[Front-end code change data]
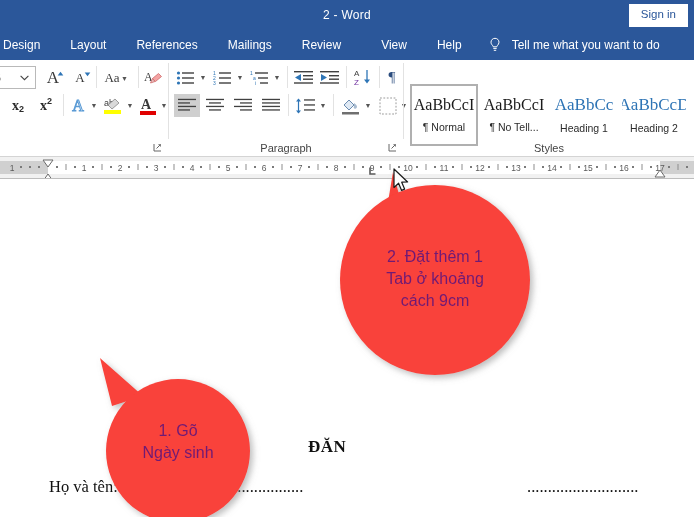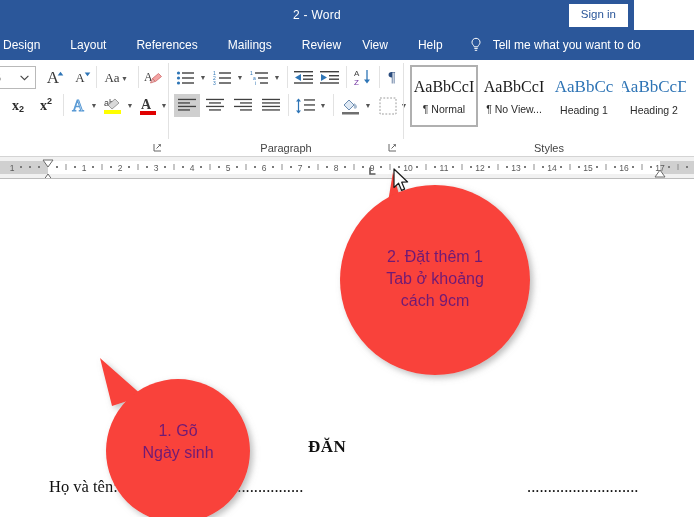--- a/index.html
+++ b/index.html
@@ -13,7 +13,7 @@
 
   
   .titlebar {
-    position: absolute; left: 0; top: 0; width: 634px; height: 30px;
+    position: absolute; left: 0; top: 0; width: 694px; height: 30px;
     background: #2b579a;
     display: flex; align-items: center; justify-content: center;
   }

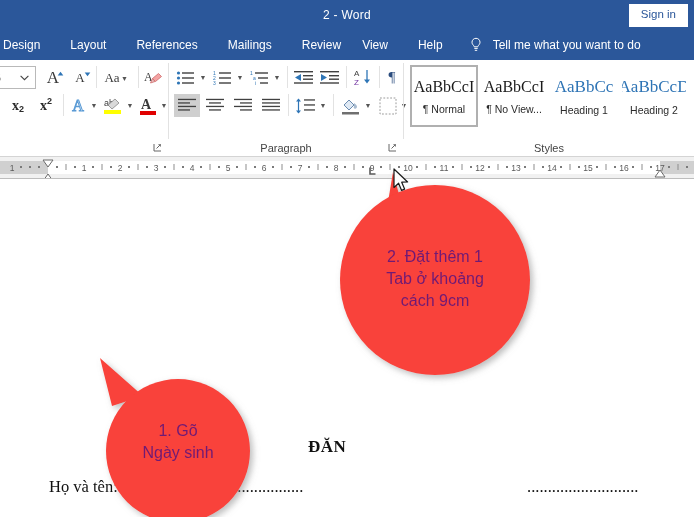--- a/index.html
+++ b/index.html
@@ -42,7 +42,7 @@
   .tab-refs     { margin-left: 30px; }
   .tab-mailings { margin-left: 30px; }
   .tab-review   { margin-left: 30px; }
-  .tab-view     { margin-left: 21px; }
+  .tab-view     { margin-left: 40px; }
   .tab-help     { margin-left: 30px; }
   .tellme-wrap {
     display: flex; align-items: center; margin-left: 26px; cursor: text;

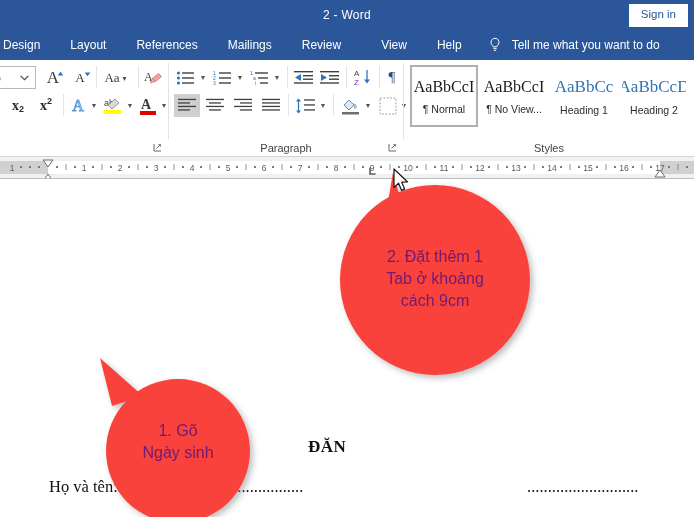--- a/index.html
+++ b/index.html
@@ -445,7 +445,7 @@
     <div class="sep-v" style="left:403px;"></div>
 
     <div class="grp" style="left:404px; width:290px;">
-      <div id="styles-gallery" style="position:absolute; left:6px; top:5px; height:63px; display:flex;">
+      <div id="styles-gallery" style="position:absolute; left:6px; top:23px; height:63px; display:flex;align-items:center;">
           <div style="width: 68px; height: 62px; display: flex; flex-direction: column; align-items: center; justify-content: center; cursor: pointer; margin-right: 2px; overflow: hidden; border: 2px solid rgb(176, 176, 176); background: rgb(255, 255, 255);">
             <div style="font-family: &quot;Liberation Serif&quot;, serif; font-size: 16px; white-space: nowrap; margin-bottom: 7px; color: rgb(26, 26, 26);">AaBbCcI</div>
             <div style="font-size: 10.5px; color: rgb(43, 43, 43); white-space: nowrap; font-family: &quot;Liberation Sans&quot;, sans-serif;">¶ Normal</div>

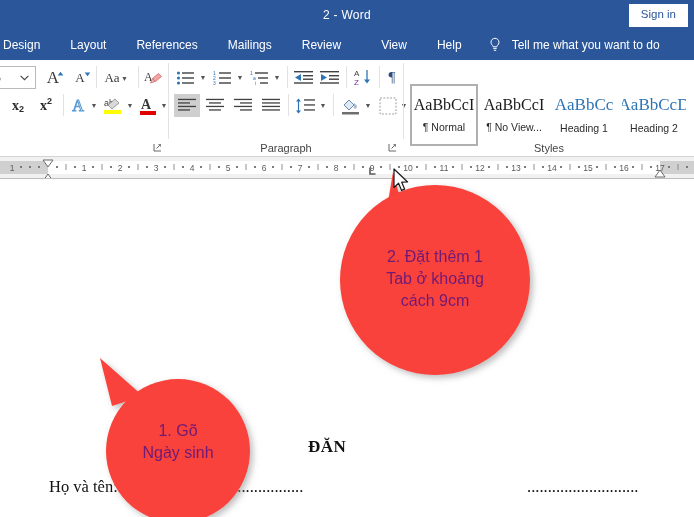--- a/index.html
+++ b/index.html
@@ -452,7 +452,7 @@
           </div>
           <div style="width: 68px; height: 62px; display: flex; flex-direction: column; align-items: center; justify-content: center; cursor: pointer; margin-right: 2px; overflow: hidden; border: 2px solid transparent;">
             <div style="font-family: &quot;Liberation Serif&quot;, serif; font-size: 16px; white-space: nowrap; margin-bottom: 7px; color: rgb(26, 26, 26);">AaBbCcI</div>
-            <div style="font-size: 10.5px; color: rgb(43, 43, 43); white-space: nowrap; font-family: &quot;Liberation Sans&quot;, sans-serif;">¶ No View...</div>
+            <div style="font-size: 10.5px; color: rgb(43, 43, 43); white-space: nowrap; font-family: &quot;Liberation Sans&quot;, sans-serif;">¶ No Tell...</div>
           </div>
           <div style="width: 68px; height: 62px; display: flex; flex-direction: column; align-items: center; justify-content: center; cursor: pointer; margin-right: 2px; overflow: hidden; border: 2px solid transparent;">
             <div style="font-family: &quot;Liberation Serif&quot;, serif; white-space: nowrap; margin-bottom: 7px; color: rgb(46, 116, 181); font-weight: normal; font-size: 17px;">AaBbCc</div>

> [Instructions to follow]:
For the data above, state only how many lines include the word "class".

> [Task solution]:
2